Q: Can I take my animal on a trip outside of my home country?
A: This is a complicated question that depends on both your country of origin and your destination because they all have different laws. However, to take your pet out of and/ or into most countries, you’ll need a full medical workup from your pet’s veterinarian. This may include bloodwork, vaccination records, and microchip information. If you live in the United States & want to drive across the border to Canada or Mexico, you pretty much just need the health records. If you’re flying overseas, many countries have a quarantine period for animals that often lasts over two weeks – these are not good places to take your animal unless you’re both relocating there permanently. Before planning your trip, do plenty of research on your destination’s policies.

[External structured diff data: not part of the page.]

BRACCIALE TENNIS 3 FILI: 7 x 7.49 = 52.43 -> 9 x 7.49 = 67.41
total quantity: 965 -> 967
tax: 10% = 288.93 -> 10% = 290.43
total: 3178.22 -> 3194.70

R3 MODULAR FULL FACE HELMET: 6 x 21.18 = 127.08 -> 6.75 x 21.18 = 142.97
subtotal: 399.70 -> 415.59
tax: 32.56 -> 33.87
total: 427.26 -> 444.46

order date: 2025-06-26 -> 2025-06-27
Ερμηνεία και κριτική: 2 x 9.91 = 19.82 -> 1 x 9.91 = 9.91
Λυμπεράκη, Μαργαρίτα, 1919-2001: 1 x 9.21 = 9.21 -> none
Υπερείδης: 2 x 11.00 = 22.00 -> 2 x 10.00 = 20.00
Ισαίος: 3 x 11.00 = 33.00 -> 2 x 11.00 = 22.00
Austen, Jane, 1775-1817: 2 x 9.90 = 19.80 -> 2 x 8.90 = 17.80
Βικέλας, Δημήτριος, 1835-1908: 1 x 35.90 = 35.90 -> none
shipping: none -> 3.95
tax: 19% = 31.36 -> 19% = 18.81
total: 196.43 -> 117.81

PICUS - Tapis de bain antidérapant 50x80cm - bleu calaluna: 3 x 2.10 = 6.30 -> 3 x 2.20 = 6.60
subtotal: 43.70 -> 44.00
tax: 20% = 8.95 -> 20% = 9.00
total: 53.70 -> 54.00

Q: Does the date my ESA letter was written matter?
A: Yes – your ESA letter must have been written and dated within one calendar year of your flight. Every year, you’ll need to request an updated letter from your mental healthcare provider. Many airlines will not accept an ESA letter if it was written over a year ago.

Packing for Your Pet

Q: What should I pack when traveling with my pet?
A: Think about the things that your pet uses every single day and pack them all! Then pack a few of their favorite toys and a blanket or towel that smells like home! If you’re going somewhere with extreme weather, don’t forget appropriate clothing and accessories for your pet! The exact carrier that Penny always flies with (as well as some of the other stuff in her carry-on) is listed in this post.

Recommended Packing List:

  • Food and treats
  • Food/water bowls
  • A few favorite toys
  • Chews & bones
  • Collar with up-to-date ID tags
  • Harness and leash
  • Pet carrier/bag (if applicable)
  • Familiar-smelling blanket or towel
  • Snow clothes and/or rain gear for inclement weather
  • Potty pads or diapers (optional)
  • Collapsable crate (optional)

Q: What should I pack in my carry-on bag?
A: If you have a pet or ESA, they and their bag count as one of your carry-on bags. I usually always have Penny and my backpack on the plane with me and since Penny goes under the seat in front of me, I have to put my backpack in the overhead bin until we hit cruising altitude. You’ll most likely need to stash a few things in your pet’s carrier for their first few flights, like a bone or chew toy to keep them occupied, a collapsible water bowl, and a potty pad or some paper towels in case they get air sick.

Q: Should I medicate/sedate my pet?
A: For the first few flights, it’s probably a good idea to sedate your pet somehow so they aren’t terrified and miserable the whole time. That being said, different things work for each pet, so please consult your veterinarian for medication advice. Ours suggested childrens’ Benadryl, but we tested it before the flight and she had tons of energy. They then gave us a prescription for Trazodone, which she took for a while, but lately she’s been flying unmedicated as we feel she’s gotten used to the process.

Penny’s ESA Gear

There is no specific gear required for emotional support animals when traveling through the airport, but a collar or tag is recommended. The exact items that Penny wears to travel are pictured to the right. Some people choose to get big ESA vests, but I think these are a bit gratuitous as they can be interpreted as service dog vests. It’s important to remember that an ESA is NOT the same thing as a service dog. Penny is very friendly and seeks out human attention, so people often ask me if it’s okay to pet her – I use this as a chance to educate people about the differences between ESAs & SDs. An ESA should be friendly & approachable, so it’s okay to pet them! A service dog is working and should never be touched or distracted in public, no matter how cute they may be.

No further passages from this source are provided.